**PROMPT:** For each record below, set it down exactly but leave out any picture.

**THE INPUT:**
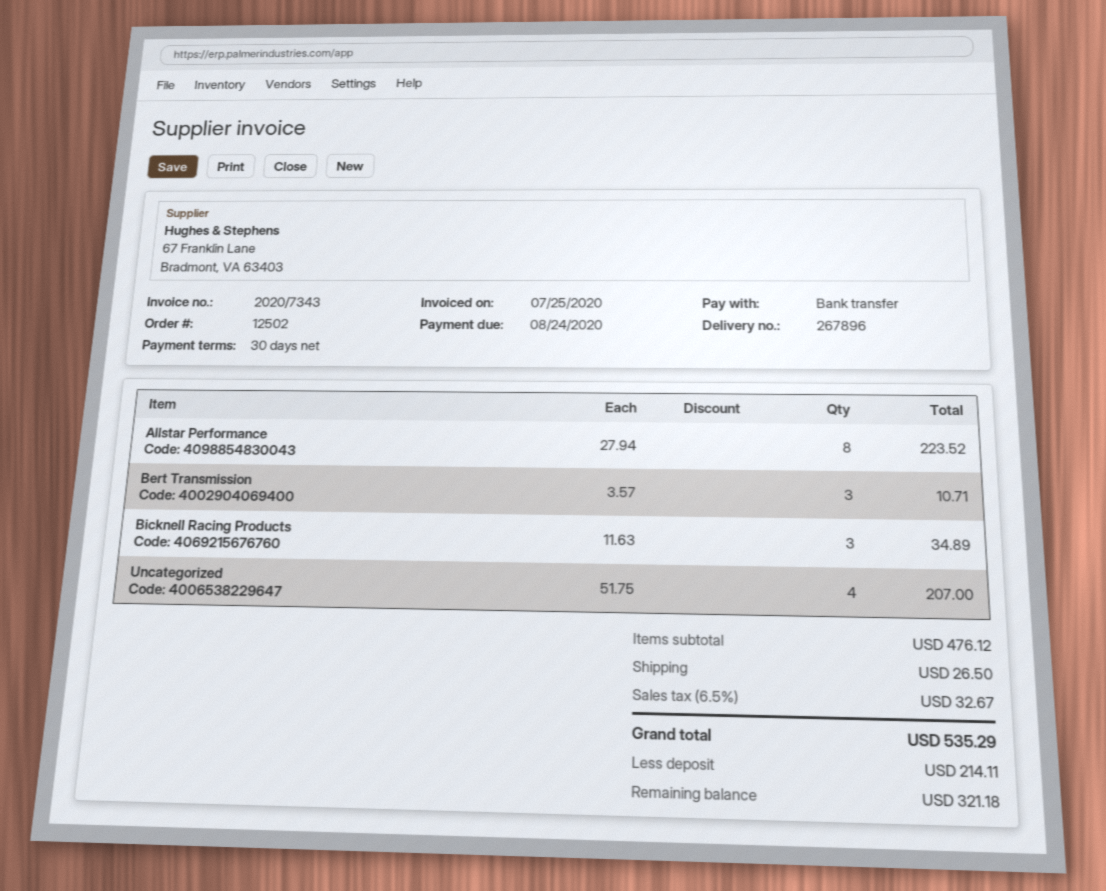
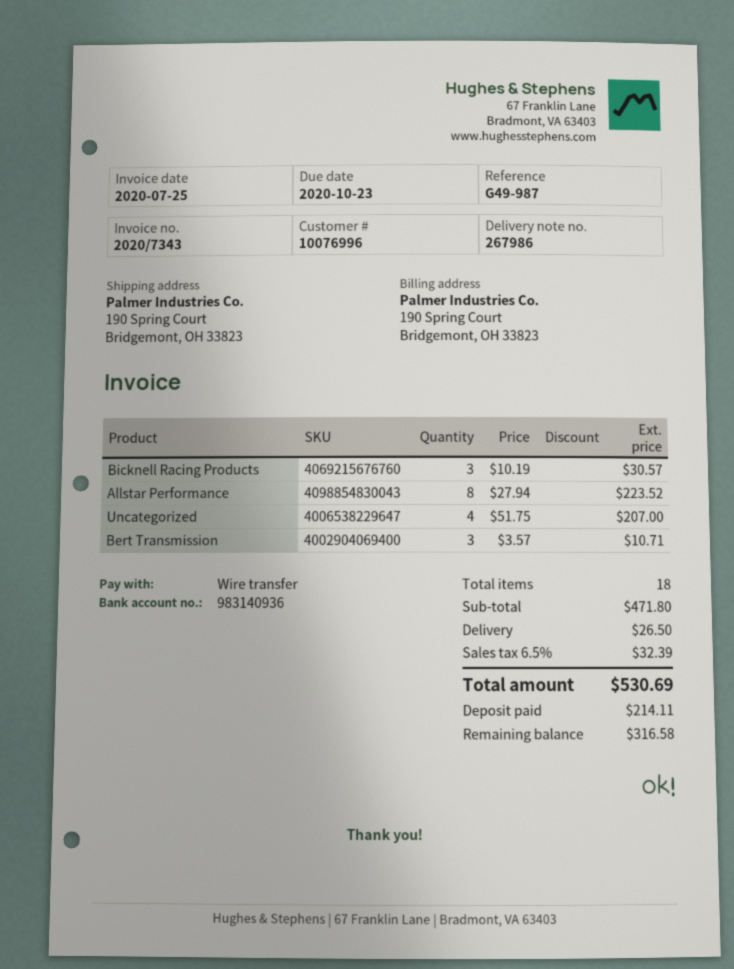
delivery note number: 267896 -> 267986
due date: 2020-08-24 -> 2020-10-23
Bicknell Racing Products: 3 x 11.63 = 34.89 -> 3 x 10.19 = 30.57
subtotal: 476.12 -> 471.80
tax: 6.5% = 32.67 -> 6.5% = 32.39
total: 535.29 -> 530.69
balance: 321.18 -> 316.58

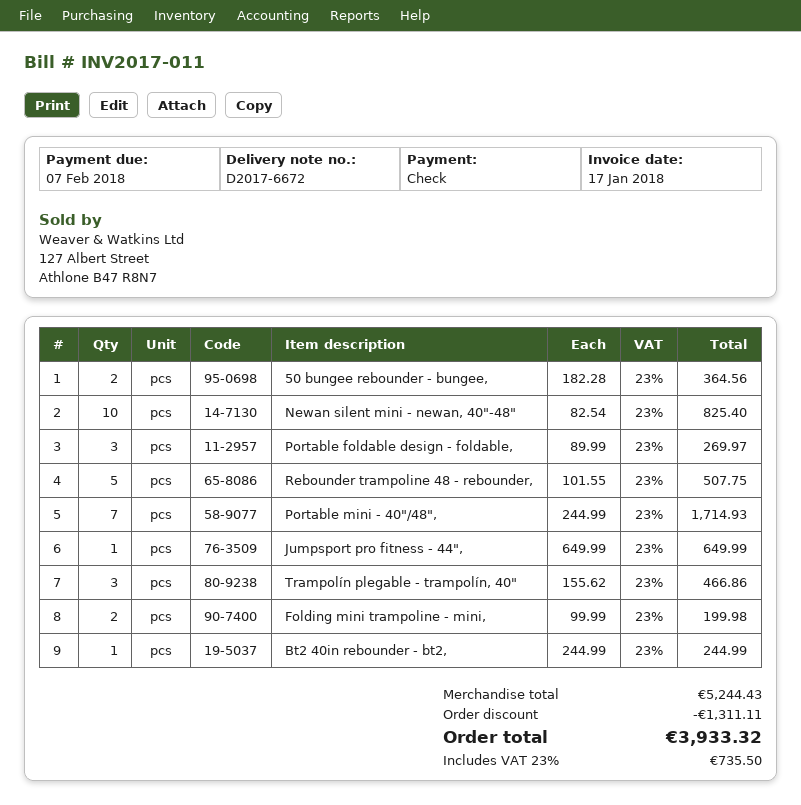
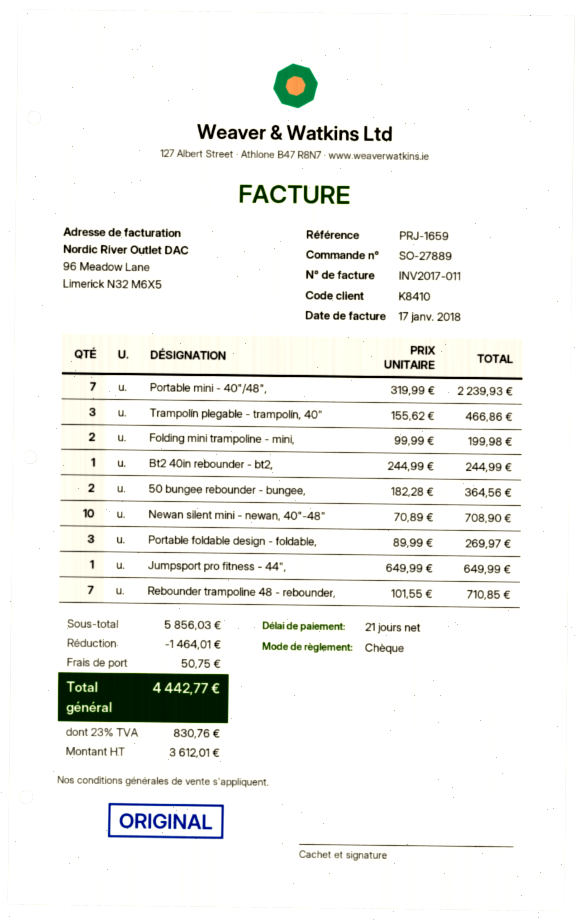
Newan silent mini - newan, 40"-48": 10 x 82.54 = 825.40 -> 10 x 70.89 = 708.90
Rebounder trampoline 48 - rebounder,: 5 x 101.55 = 507.75 -> 7 x 101.55 = 710.85
Portable mini - 40"/48",: 7 x 244.99 = 1714.93 -> 7 x 319.99 = 2239.93
subtotal: 5244.43 -> 5856.03
discount: 1311.11 -> 1464.01
shipping: none -> 50.75
tax: 23% = 735.50 -> 23% = 830.76
total: 3933.32 -> 4442.77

**RESPONSE TO THE EXERCISE:**
delivery note number: 267896 -> 267986
due date: 2020-08-24 -> 2020-10-23
Bicknell Racing Products: 3 x 11.63 = 34.89 -> 3 x 10.19 = 30.57
subtotal: 476.12 -> 471.80
tax: 6.5% = 32.67 -> 6.5% = 32.39
total: 535.29 -> 530.69
balance: 321.18 -> 316.58

Newan silent mini - newan, 40"-48": 10 x 82.54 = 825.40 -> 10 x 70.89 = 708.90
Rebounder trampoline 48 - rebounder,: 5 x 101.55 = 507.75 -> 7 x 101.55 = 710.85
Portable mini - 40"/48",: 7 x 244.99 = 1714.93 -> 7 x 319.99 = 2239.93
subtotal: 5244.43 -> 5856.03
discount: 1311.11 -> 1464.01
shipping: none -> 50.75
tax: 23% = 735.50 -> 23% = 830.76
total: 3933.32 -> 4442.77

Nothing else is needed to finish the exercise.